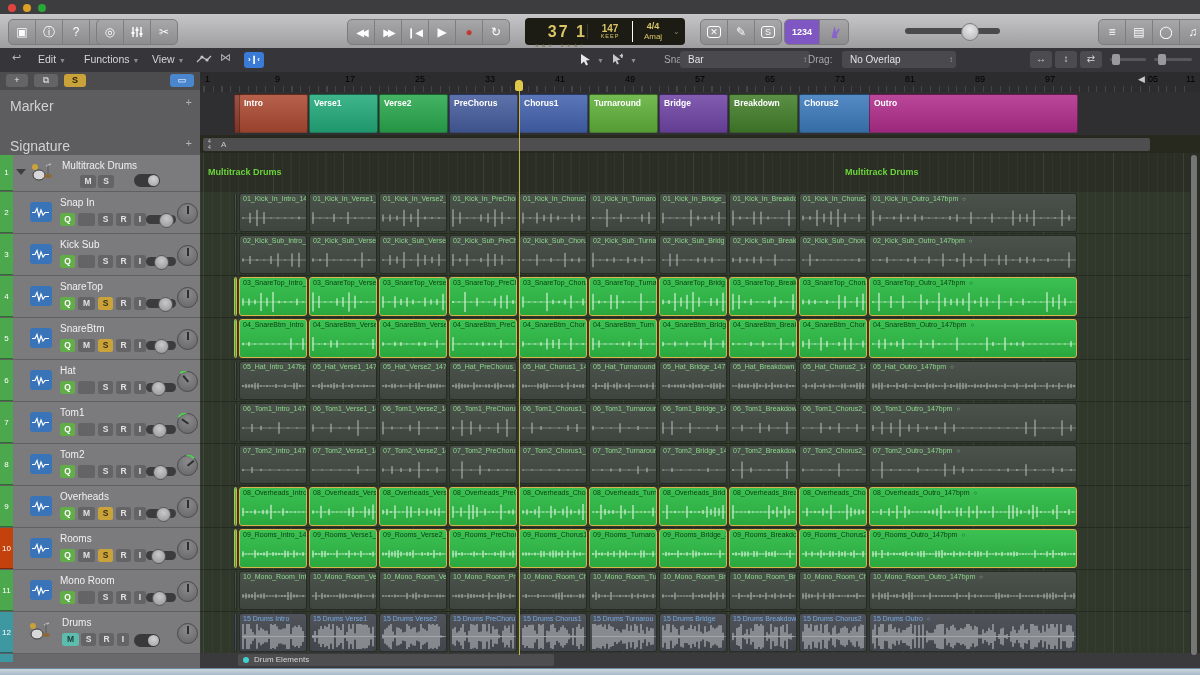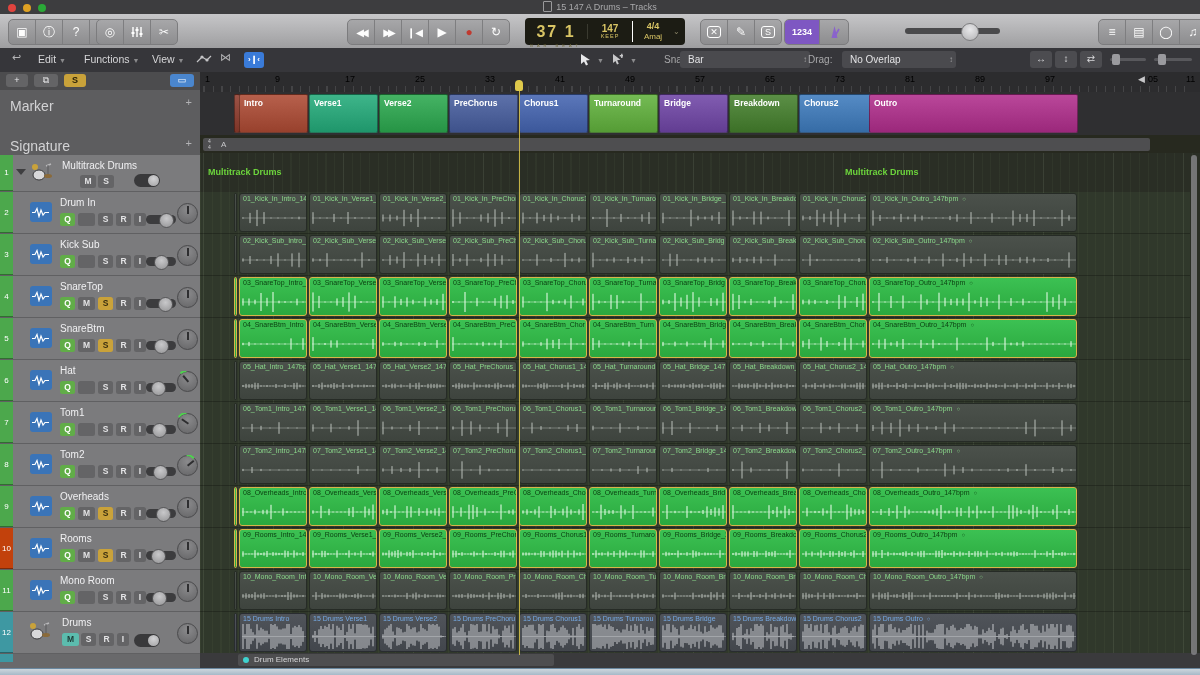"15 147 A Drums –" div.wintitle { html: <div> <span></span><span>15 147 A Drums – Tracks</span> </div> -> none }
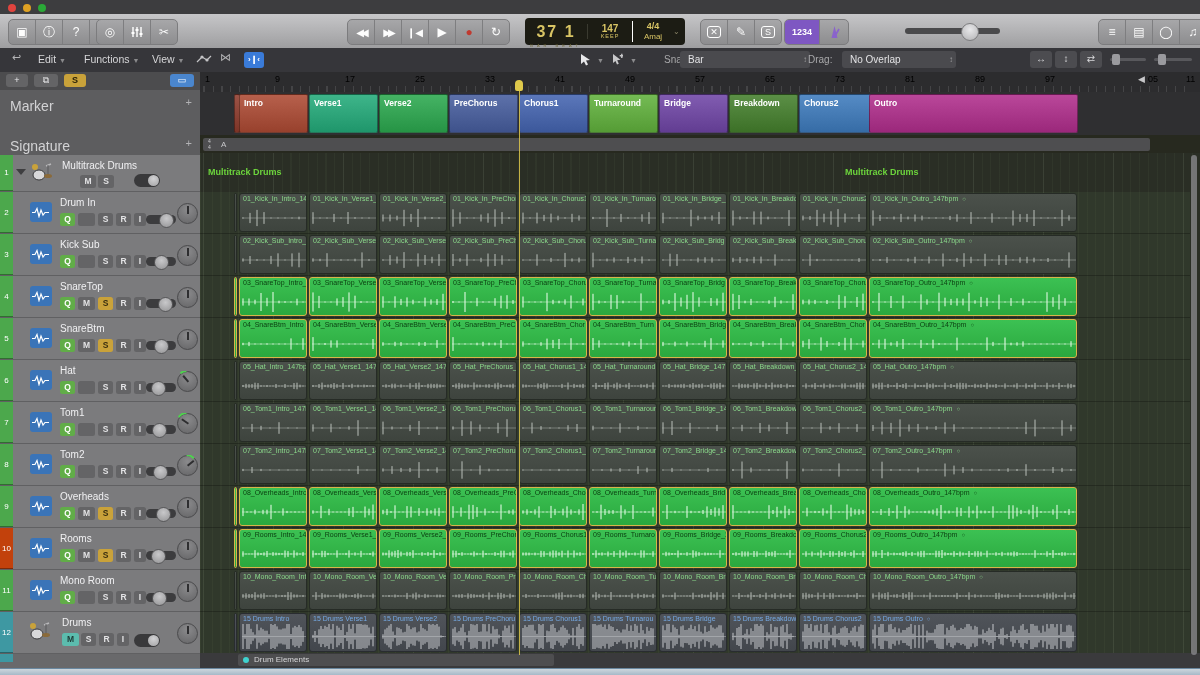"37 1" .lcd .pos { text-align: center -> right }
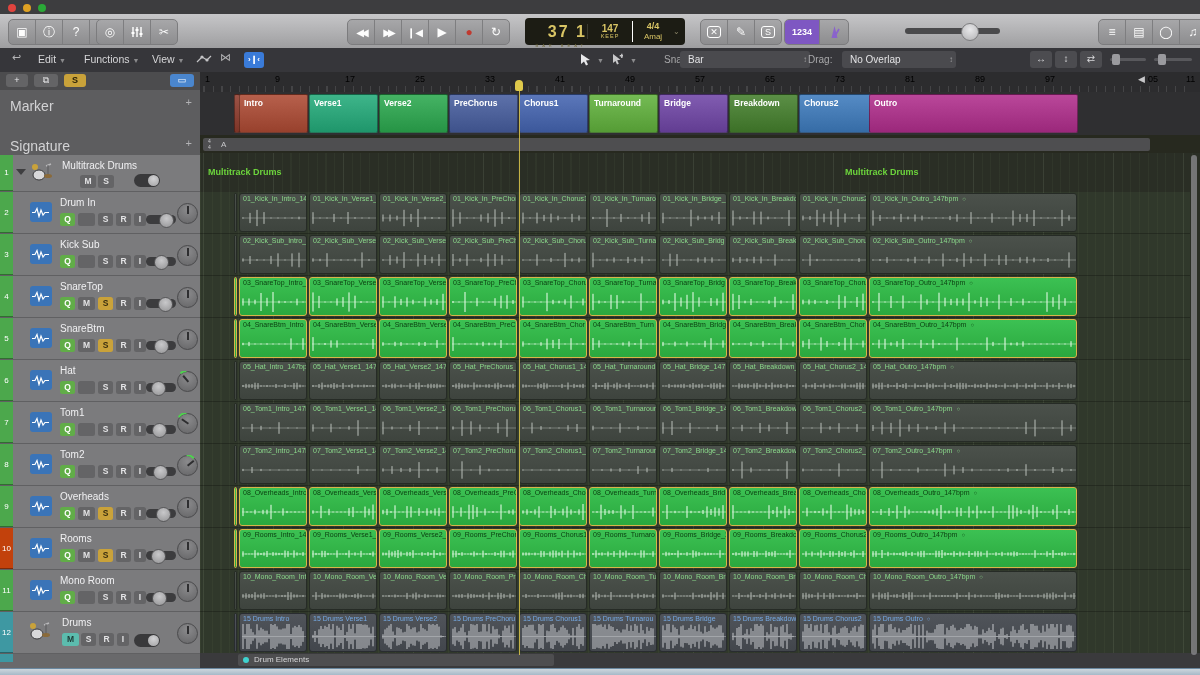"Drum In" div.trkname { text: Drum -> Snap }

...

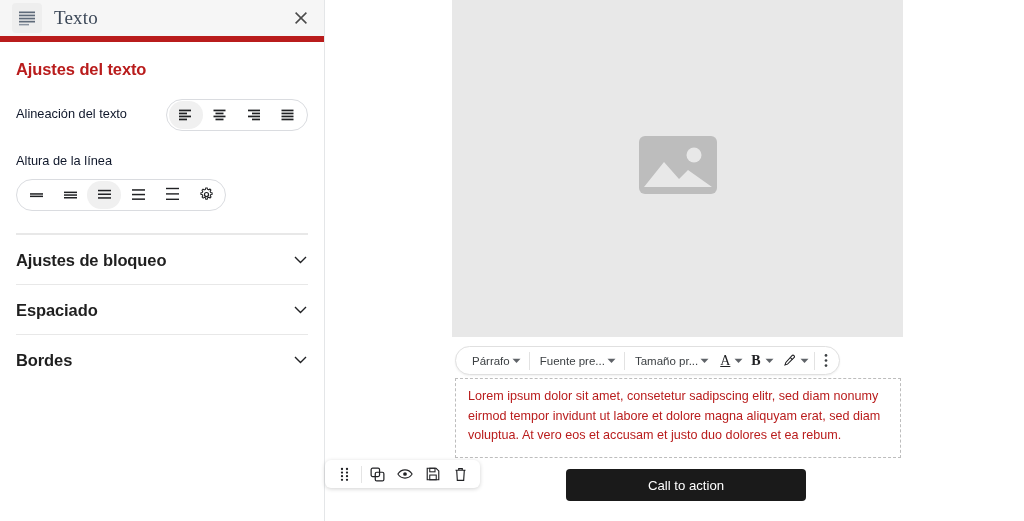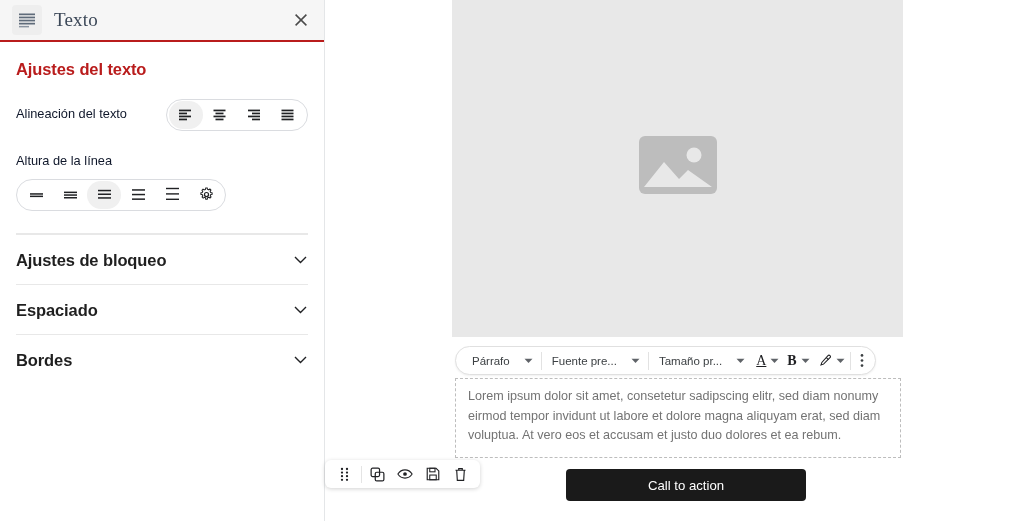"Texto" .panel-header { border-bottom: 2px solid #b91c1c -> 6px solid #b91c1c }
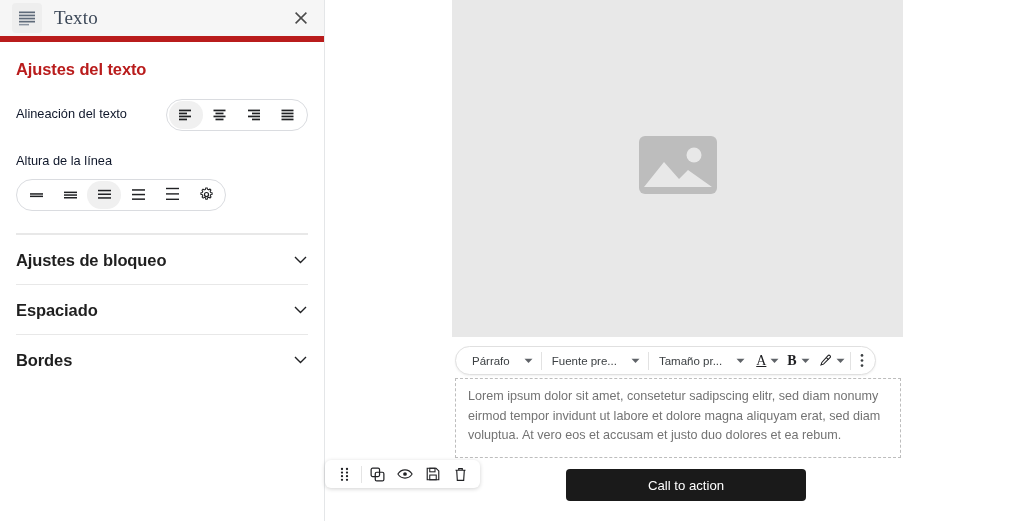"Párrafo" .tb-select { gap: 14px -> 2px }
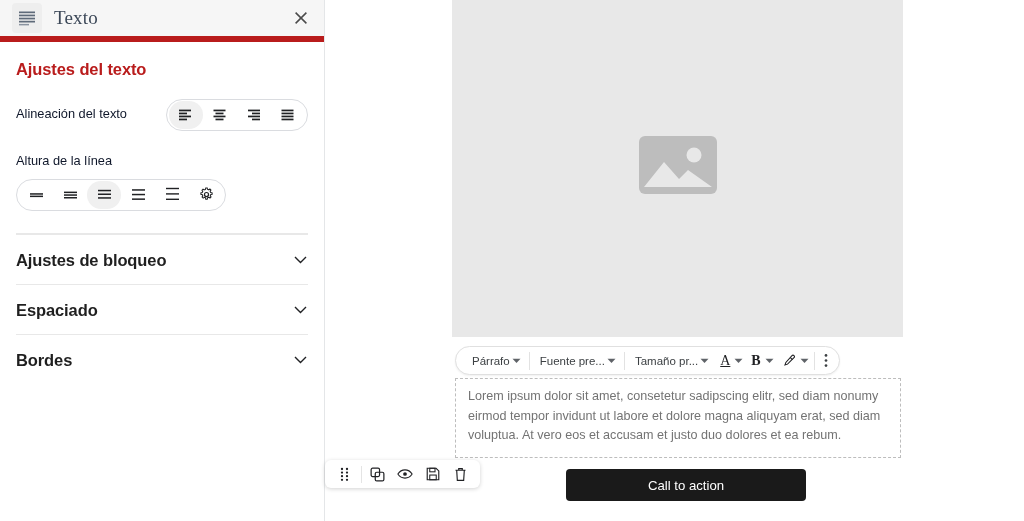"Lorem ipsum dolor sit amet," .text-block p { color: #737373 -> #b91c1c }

==

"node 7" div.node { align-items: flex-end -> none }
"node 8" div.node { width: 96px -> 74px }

▶ What the task requires: From the records above, copy only the lines starting with the line that holds "align-items: flex-end ->" and going on through the line that holds "width: 96px ->", exactly as written.

▶ Result:
"node 7" div.node { align-items: flex-end -> none }
"node 8" div.node { width: 96px -> 74px }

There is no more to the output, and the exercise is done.